Mais le Conseil constitutionnel pourrait aussi, s’interrogeant par exemple sur la compétence du législateur, la normativité de la loi, le principe de sincérité du scrutin ou le principe d’égalité, contredire une telle analyse et/ou produire des réserves d’interprétation, remettant en cause ou non le premier tour des élections municipales et le report du second tour. Dans ce cas, ce serait un séisme total, notamment parce que tous les conseils municipaux auront été installés et que les préparatifs pour le second tour sont en cours.
Une autre QPC transmise sur le mode de scrutin
Enfin, on notera que parallèlement le Conseil d’Etat a transmis une autre QPC au Conseil constitutionnel, portant sur la constitutionnalité des modes de scrutin en tant que pour les scrutins de liste, aujourd’hui les communes de 1000 habitants et plus, le code électoral ne prévoit pas de condition de participation. Même si le mode de scrutin municipal de liste (art. L. 262 du code électoral) a déjà été jugé constitutionnel en 1982, le Conseil d’Etat a estimé qu’en égard au contexte du Covid-19 un changement de circonstances de fait était intervenu, et que cette question posait par ailleurs un problème sérieux de constitutionnalité. Le Conseil constitutionnel va donc également se prononcer sur cet aspect là de notre droit électoral, qui n’est pas sans lien avec le premier comme il a été dit.

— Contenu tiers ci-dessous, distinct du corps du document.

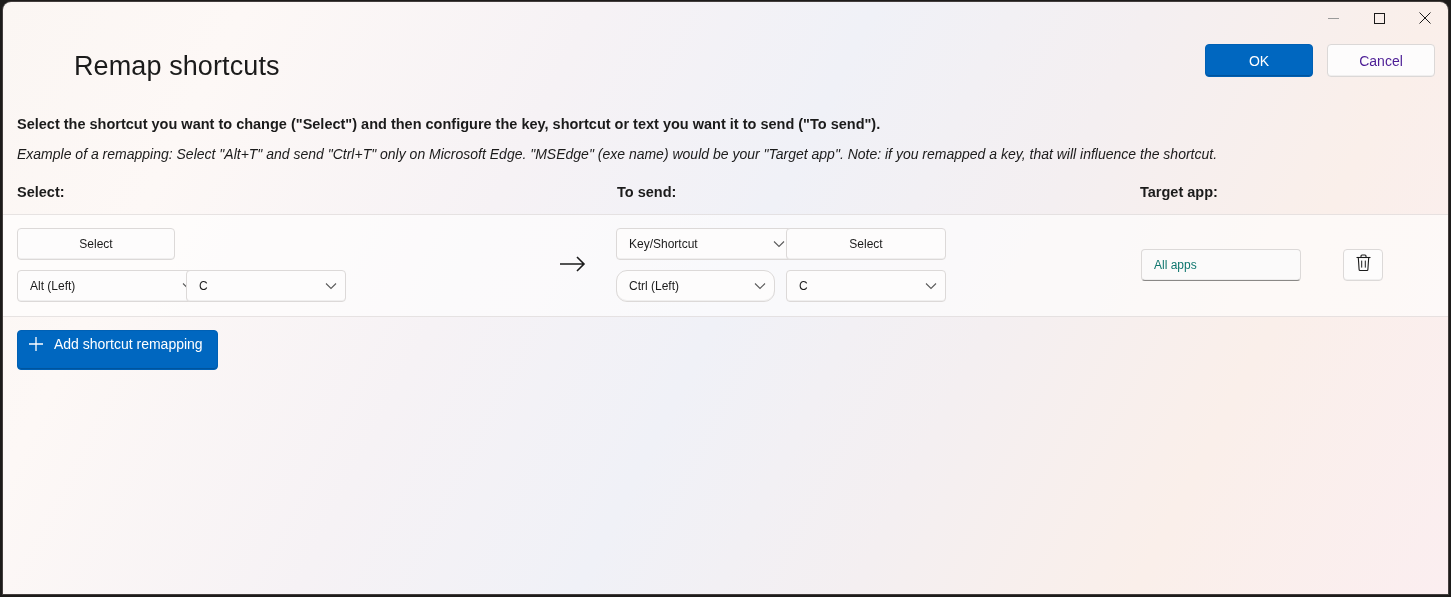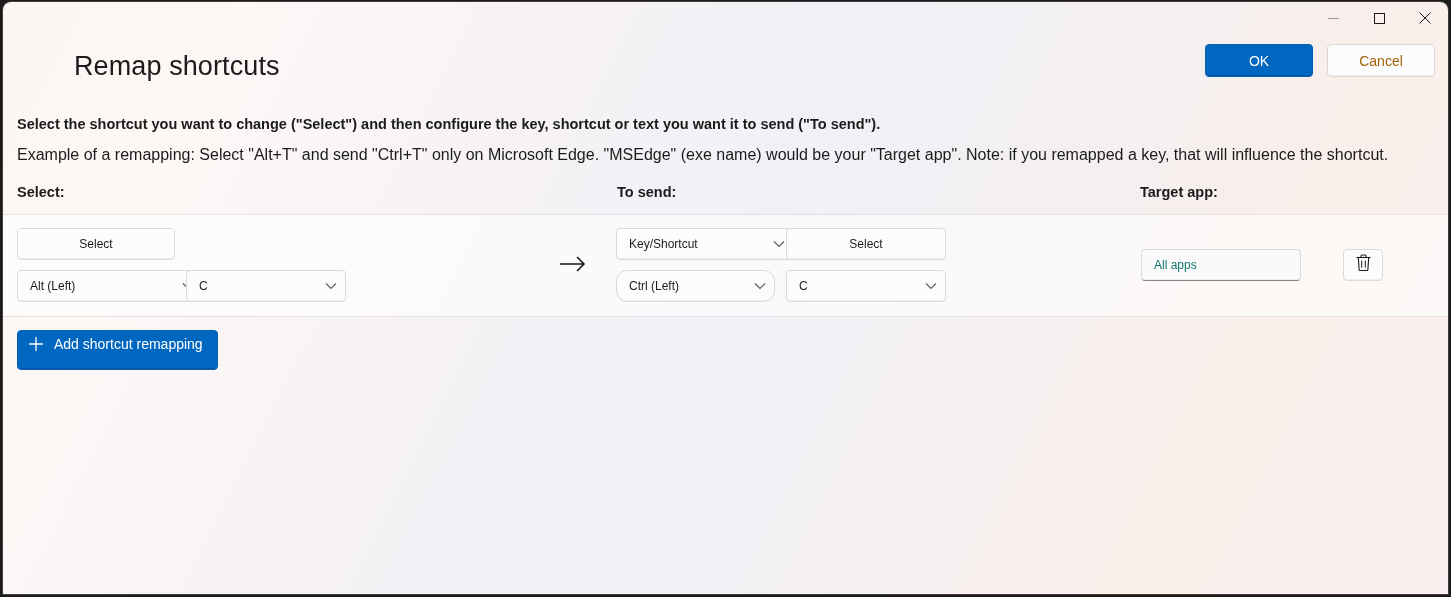"Cancel" .dlg-btn.secondary { color: #a16207 -> #4c1d95 }
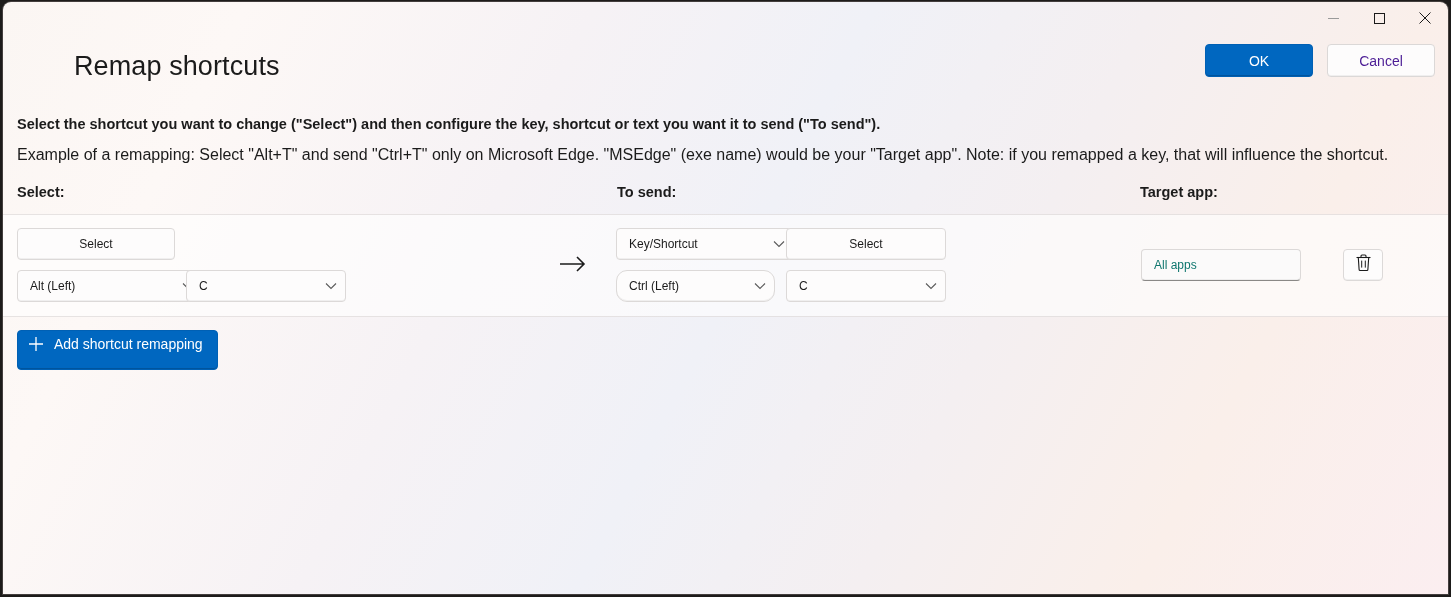"Example of a remapping: Select" #desc-italic { font-size: 16px -> 14px; font-style: none -> italic }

Vous trouverez concernant cette QPC un article de maître de Romain Geoffret, l’avocat à la cour qui l’a rédigée, sur son site internet, en suivant le lien ici.
Conclusion
Par ces deux décisions et sur le premier aspect par cette décision de renvoi très large, le Conseil d’Etat a clairement fait le choix de laisser au Conseil constitutionnel la responsabilité de dire le droit. La juridiction constitutionnelle est désormais en position de très haute responsabilité. Même si la situation n’est pas idéale et ne peut pas l’être en période de Covid-19, les choses semblent aujourd’hui stabilisées. Le Conseil constitutionnel s’apprête-t-il à déclencher une nouvelle crise institutionnelle ? A moins que finalement, l’audace de celui-ci soit l’opportunité d’un redressement démocratique que certains, l’auteur de ces lignes aussi, auraient tort de craindre ?
Une seule chose est sûre : ce soir, c’est le Conseil constitutionnel qui tient le bâton de maréchal, et Laurent Fabius est l’homme le plus puissant de France.